File Types (filetype)
This field let us know what kind of file the Mach-O represents and also it defines what the layout of the file will be. Let us examine a few. See mach-o/loader.h for more references.
File Type |
Flag |
Description |
MH_OBJECT |
0x1 |
Represents intermediate files produced by compiler or assembler. This is used by .o files |
MH_EXECUTE |
0x2 |
A standard executable file. |
MH_DYLIB |
0x6 |
Represent a .dylib or dynamically linked binary |
MH_BUNDLE |
0x8 |
Represent a .bundle file |
MH_DSYM |
0xa |
The file storing symbol information. Services like Firebase uses these files to reproduce the class names and details that lead to a crash |
MH_APP_EXTENSION_SAFE |
0x02000000 |
This seems to represent .appex or App extension files |
MH_SIM_SUPPORT |
0x08000000 |
Possibly represent tvOS, watchOS, iOS app builds that can be executed on Simulator |
MH_DYLIB_IN_CACHE |
0x80000000 |
Represents ‘dylibs’ that are part of shared cache. Think UIKit or Foundation frameworks |
These are flags, implies filetypes can represent one or more file types since they can be ‘OR’ed. filetype field for both 32/64 bit architectures is a 32-bit unsigned integer.

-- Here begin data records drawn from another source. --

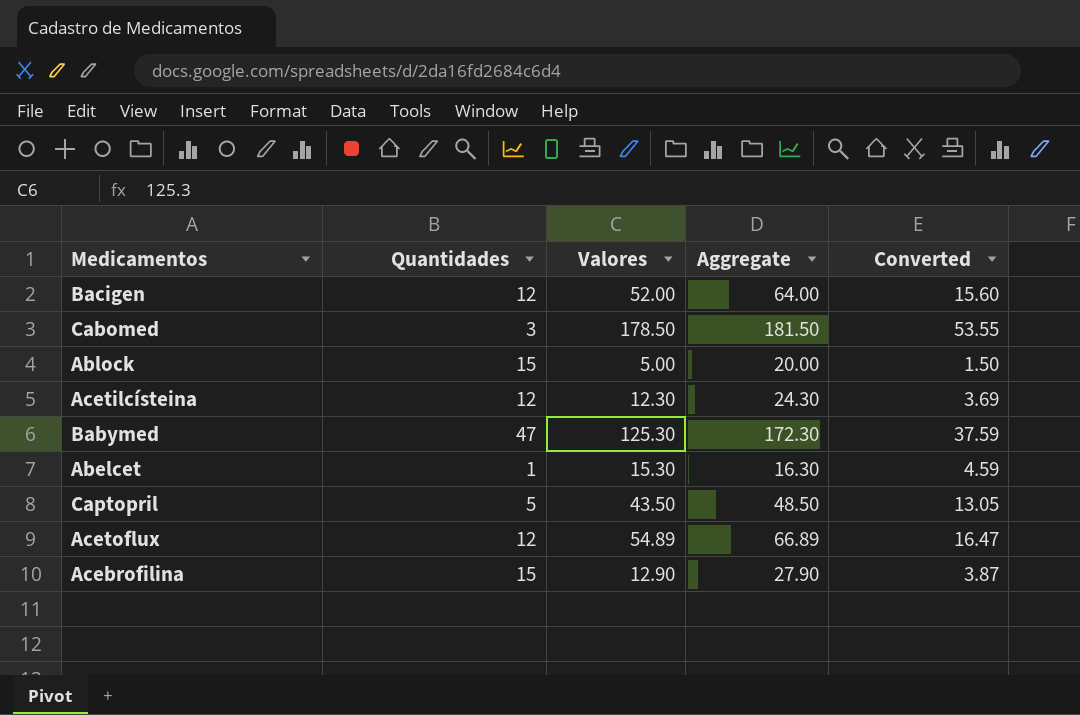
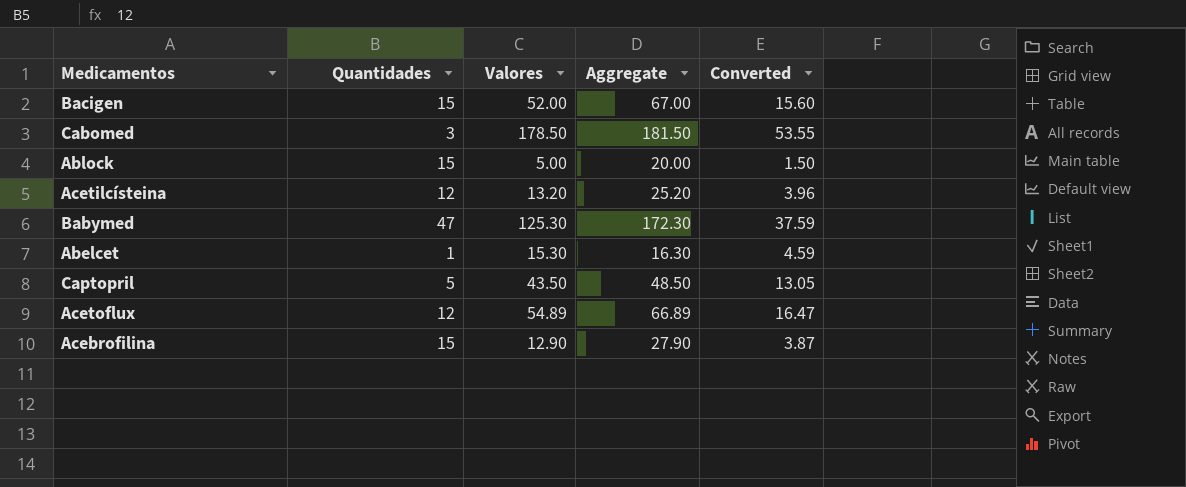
Bacigen | Quantidades: 12 -> 15
Bacigen | Aggregate: 64.00 -> 67.00
Acetilcísteina | Valores: 12.30 -> 13.20
Acetilcísteina | Aggregate: 24.30 -> 25.20
Acetilcísteina | Converted: 3.69 -> 3.96

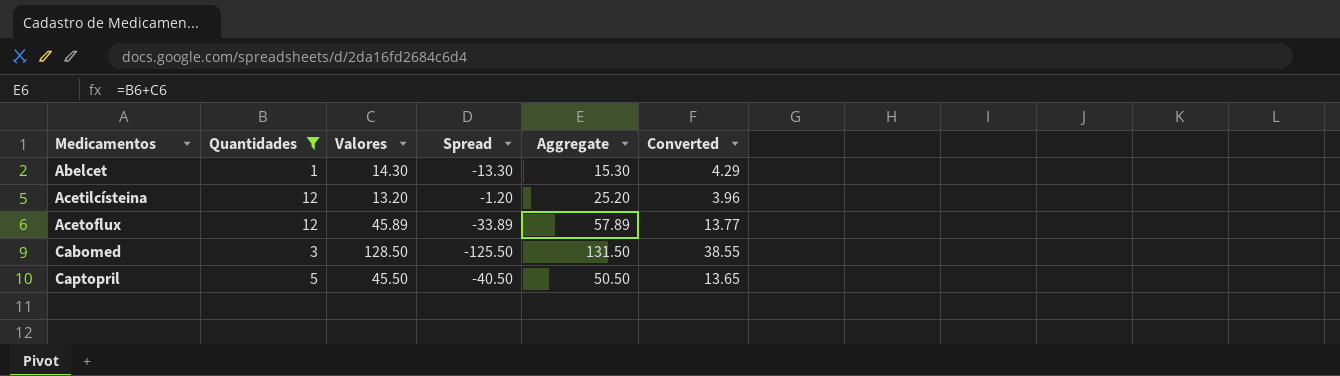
filter: none -> Quantidades <= 12
row order: none -> Medicamentos ascending
column Spread | formula: none -> [Quantidades] - [Valores]
Abelcet | Valores: 15.30 -> 14.30
Abelcet | Aggregate: 16.30 -> 15.30
Abelcet | Converted: 4.59 -> 4.29
Acetoflux | Valores: 54.89 -> 45.89
Acetoflux | Aggregate: 66.89 -> 57.89
Acetoflux | Converted: 16.47 -> 13.77
Cabomed | Valores: 178.50 -> 128.50
Cabomed | Aggregate: 181.50 -> 131.50
Cabomed | Converted: 53.55 -> 38.55
Captopril | Valores: 43.50 -> 45.50
Captopril | Aggregate: 48.50 -> 50.50
Captopril | Converted: 13.05 -> 13.65

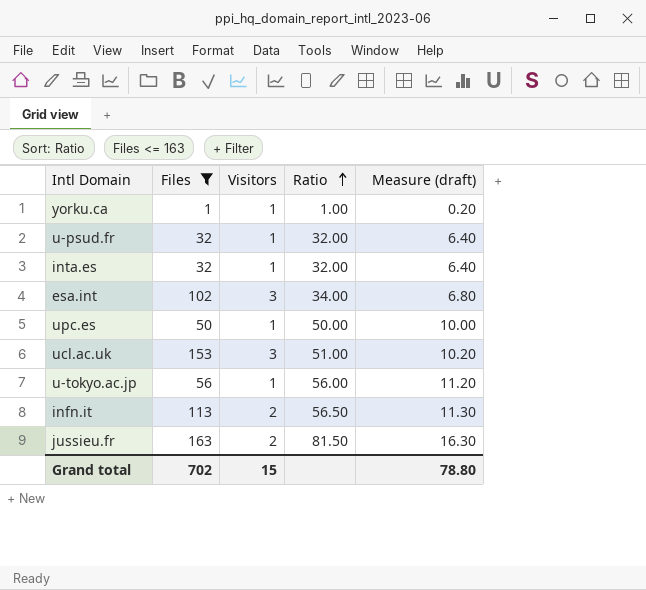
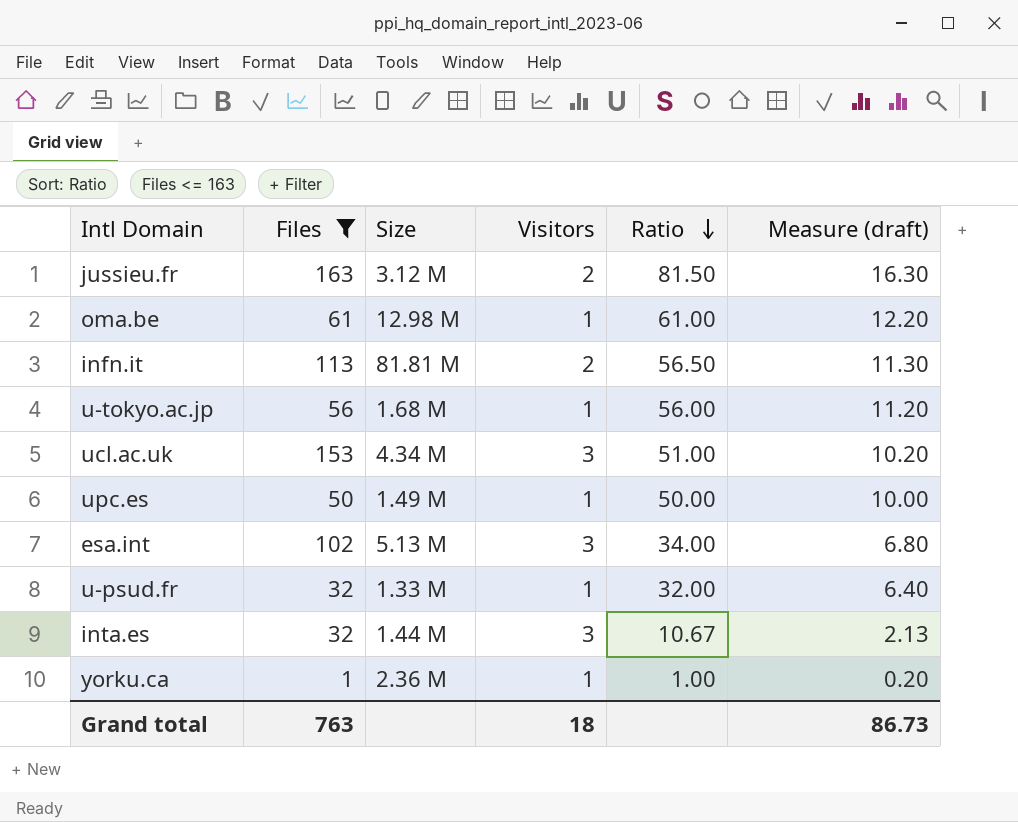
row order: Ratio ascending -> Ratio descending
column Size | position: none -> 3
row oma.be: none -> 61 | 12.98 M | 1 | 61.00 | 12.20
inta.es | Visitors: 1 -> 3
inta.es | Ratio: 32.00 -> 10.67
inta.es | Measure (draft): 6.40 -> 2.13
Grand total | Files: 702 -> 763
Grand total | Visitors: 15 -> 18
Grand total | Measure (draft): 78.80 -> 86.73

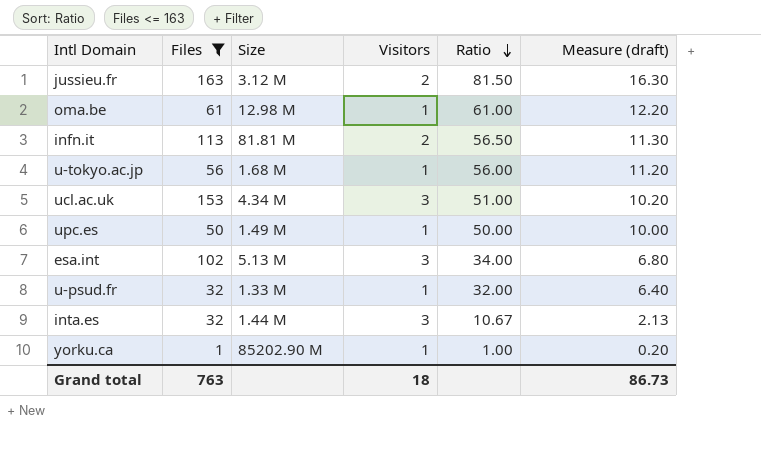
yorku.ca | Size: 2.36 M -> 85202.90 M

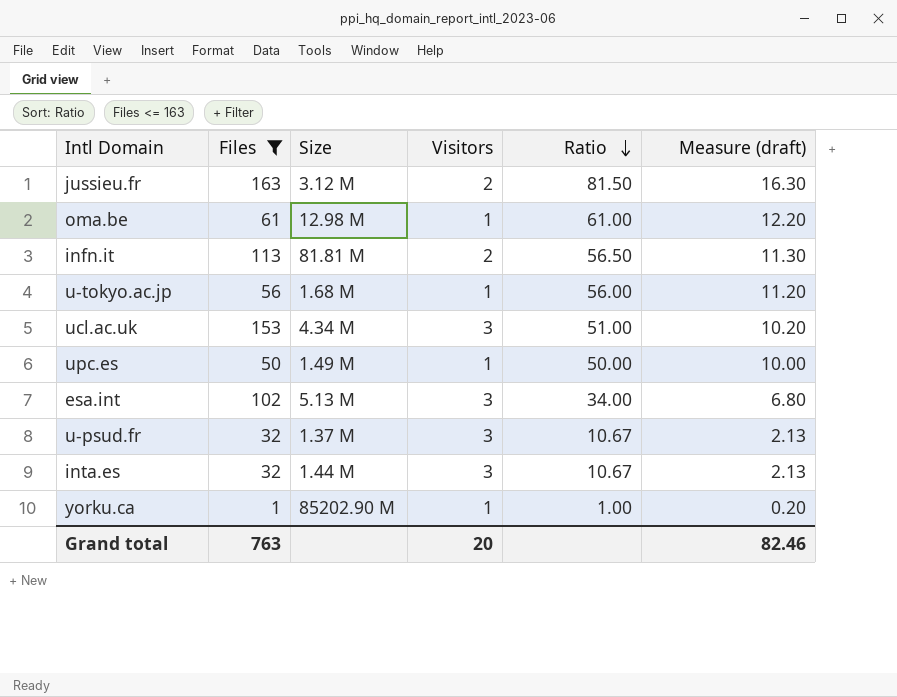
u-psud.fr | Size: 1.33 M -> 1.37 M
u-psud.fr | Visitors: 1 -> 3
u-psud.fr | Ratio: 32.00 -> 10.67
u-psud.fr | Measure (draft): 6.40 -> 2.13
Grand total | Visitors: 18 -> 20
Grand total | Measure (draft): 86.73 -> 82.46

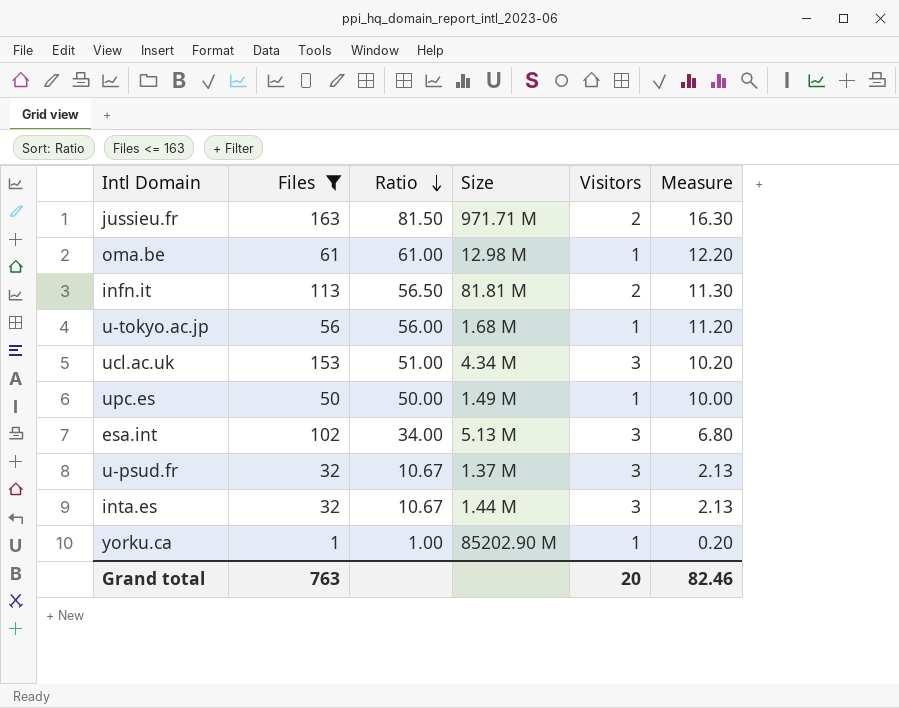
column Ratio | position: 5 -> 3
column name: Measure (draft) -> Measure
jussieu.fr | Size: 3.12 M -> 971.71 M

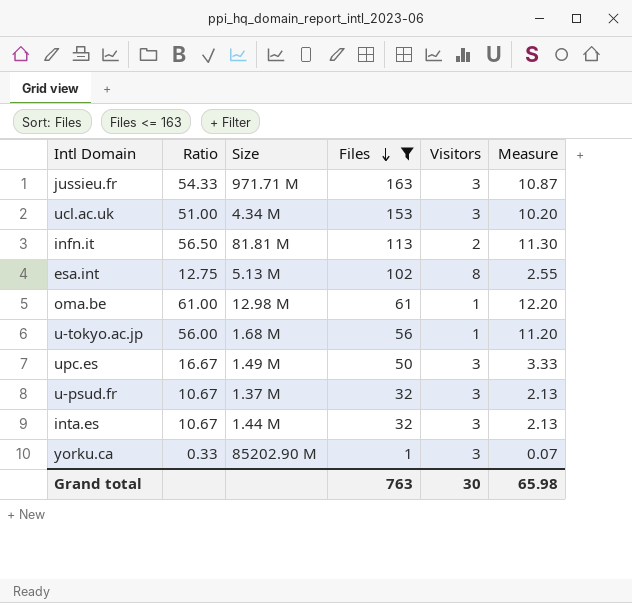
row order: Ratio descending -> Files descending
column Files | position: 2 -> 4
jussieu.fr | Ratio: 81.50 -> 54.33
jussieu.fr | Visitors: 2 -> 3
jussieu.fr | Measure: 16.30 -> 10.87
esa.int | Ratio: 34.00 -> 12.75
esa.int | Visitors: 3 -> 8
esa.int | Measure: 6.80 -> 2.55
upc.es | Ratio: 50.00 -> 16.67
upc.es | Visitors: 1 -> 3
upc.es | Measure: 10.00 -> 3.33
yorku.ca | Ratio: 1.00 -> 0.33
yorku.ca | Visitors: 1 -> 3
yorku.ca | Measure: 0.20 -> 0.07
Grand total | Visitors: 20 -> 30
Grand total | Measure: 82.46 -> 65.98

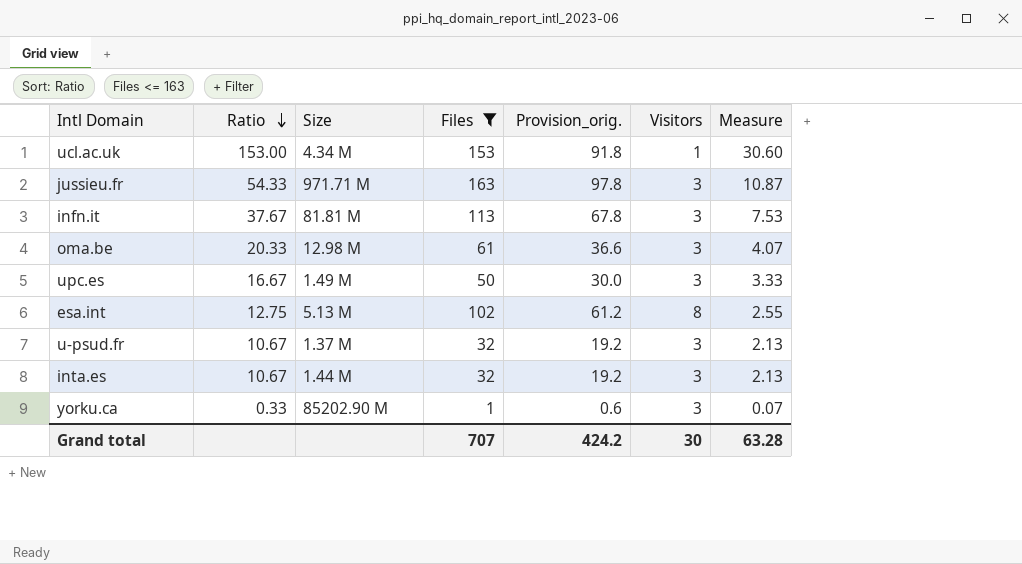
row order: Files descending -> Ratio descending
column Provision_orig. | formula: none -> [Files] * 0.6
row u-tokyo.ac.jp: 56.00 | 1.68 M | 56 | 1 | 11.20 -> none
ucl.ac.uk | Ratio: 51.00 -> 153.00
ucl.ac.uk | Visitors: 3 -> 1
ucl.ac.uk | Measure: 10.20 -> 30.60
infn.it | Ratio: 56.50 -> 37.67
infn.it | Visitors: 2 -> 3
infn.it | Measure: 11.30 -> 7.53
oma.be | Ratio: 61.00 -> 20.33
oma.be | Visitors: 1 -> 3
oma.be | Measure: 12.20 -> 4.07
Grand total | Files: 763 -> 707
Grand total | Measure: 65.98 -> 63.28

Number of load commands (ncmds)
Before explaining what this field is, let us answer an important question
What are load commands?
Loading is the process of bringing a program into the main memory (RAM) so it could be executed. And load commands specifies how to do it. The process of loading the following happens
- Find how much address space is required by the executable
- Allocate the address space, in seperate segments if required
- Read the program into the segments in the address space
- Zero out any bss space at the end of the program if the virtual memory system doesn’t do it automatically
- Create a stack segment if needed
- Setup any runtime information such as arguments or environment variables
- Start the program.
Now, back to the ncmds
field. It defines the total number of all load commands in the Mach-O file
Size of load commands (sizeofcmds)
Defines how many bytes the load commands occupy in the Mach-O binary.
Flags (flags)
They represent bit flags, to indicate optional features in the Mach-O files. We won’t be discussing much about them in this post
Reserved (reserved)
This field only exist for 64-bit Mach-O binaries. As its everywhere, its ‘reserved’ for future use.